— Data provided —

┌──

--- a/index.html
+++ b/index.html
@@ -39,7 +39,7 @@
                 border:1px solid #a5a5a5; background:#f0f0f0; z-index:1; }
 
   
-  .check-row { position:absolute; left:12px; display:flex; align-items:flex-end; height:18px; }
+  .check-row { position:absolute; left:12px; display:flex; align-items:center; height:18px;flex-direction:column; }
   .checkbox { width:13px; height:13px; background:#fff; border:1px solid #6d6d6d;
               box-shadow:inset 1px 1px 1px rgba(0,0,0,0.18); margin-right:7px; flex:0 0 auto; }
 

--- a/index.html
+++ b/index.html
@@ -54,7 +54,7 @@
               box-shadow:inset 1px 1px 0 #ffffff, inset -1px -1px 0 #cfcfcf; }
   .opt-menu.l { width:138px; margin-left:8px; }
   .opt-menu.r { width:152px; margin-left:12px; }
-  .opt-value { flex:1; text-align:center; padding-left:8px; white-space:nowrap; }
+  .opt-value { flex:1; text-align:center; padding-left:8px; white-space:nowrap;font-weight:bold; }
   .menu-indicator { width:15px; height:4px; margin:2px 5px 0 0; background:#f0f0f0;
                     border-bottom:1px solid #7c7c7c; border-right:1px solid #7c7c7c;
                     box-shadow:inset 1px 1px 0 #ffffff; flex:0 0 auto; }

└──
┌──

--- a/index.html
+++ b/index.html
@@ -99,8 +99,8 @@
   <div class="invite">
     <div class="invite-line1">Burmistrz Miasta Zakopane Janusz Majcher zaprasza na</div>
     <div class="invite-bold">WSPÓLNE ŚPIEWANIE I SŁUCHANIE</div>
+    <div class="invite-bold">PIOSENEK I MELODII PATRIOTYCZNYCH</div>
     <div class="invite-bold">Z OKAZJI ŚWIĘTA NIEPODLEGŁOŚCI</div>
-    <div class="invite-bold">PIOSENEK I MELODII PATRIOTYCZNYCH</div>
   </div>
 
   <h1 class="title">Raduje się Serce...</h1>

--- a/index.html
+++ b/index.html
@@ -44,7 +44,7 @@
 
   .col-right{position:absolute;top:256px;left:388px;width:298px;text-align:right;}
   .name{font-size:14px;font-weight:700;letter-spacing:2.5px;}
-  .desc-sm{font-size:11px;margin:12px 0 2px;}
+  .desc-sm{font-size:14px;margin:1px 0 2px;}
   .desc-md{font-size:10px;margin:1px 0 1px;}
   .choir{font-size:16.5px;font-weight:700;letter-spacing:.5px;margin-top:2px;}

└──

— Instructions to follow —
When the line with "-99,8 +99,8 @@" is reached in the data above, start copying there, and copy each line exactly until the line with "-44,7 +44,7 @@" has been copied; copy nothing else.

— Result —
@@ -99,8 +99,8 @@
   <div class="invite">
     <div class="invite-line1">Burmistrz Miasta Zakopane Janusz Majcher zaprasza na</div>
     <div class="invite-bold">WSPÓLNE ŚPIEWANIE I SŁUCHANIE</div>
+    <div class="invite-bold">PIOSENEK I MELODII PATRIOTYCZNYCH</div>
     <div class="invite-bold">Z OKAZJI ŚWIĘTA NIEPODLEGŁOŚCI</div>
-    <div class="invite-bold">PIOSENEK I MELODII PATRIOTYCZNYCH</div>
   </div>
 
   <h1 class="title">Raduje się Serce...</h1>

--- a/index.html
+++ b/index.html
@@ -44,7 +44,7 @@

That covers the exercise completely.